→ **DATA SUPPLIED**:
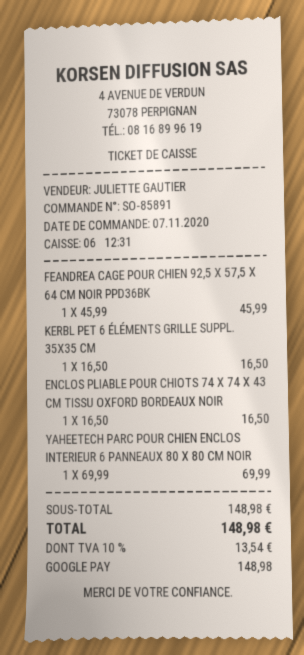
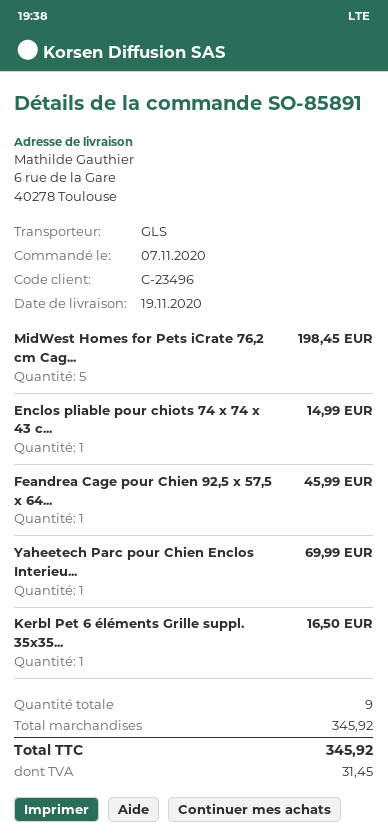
ENCLOS PLIABLE POUR CHIOTS 74 X 74 X 43 CM TISSU OXFORD BORDEAUX NOIR: 1 for 16.50 -> 1 for 14.99
MidWest Homes for Pets iCrate 76,2 cm Cag...: none -> 5 for 198.45
subtotal: 148.98 -> 345.92
tax: 13.54 -> 31.45
total: 148.98 -> 345.92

→ **TASK DESCRIPTION**:
Those lines from the one with "subtotal: 148.98 -> 345.92" through the last line of the material above are to be retyped exactly, with nothing else.

→ **OUTPUT FOR THIS TASK**:
subtotal: 148.98 -> 345.92
tax: 13.54 -> 31.45
total: 148.98 -> 345.92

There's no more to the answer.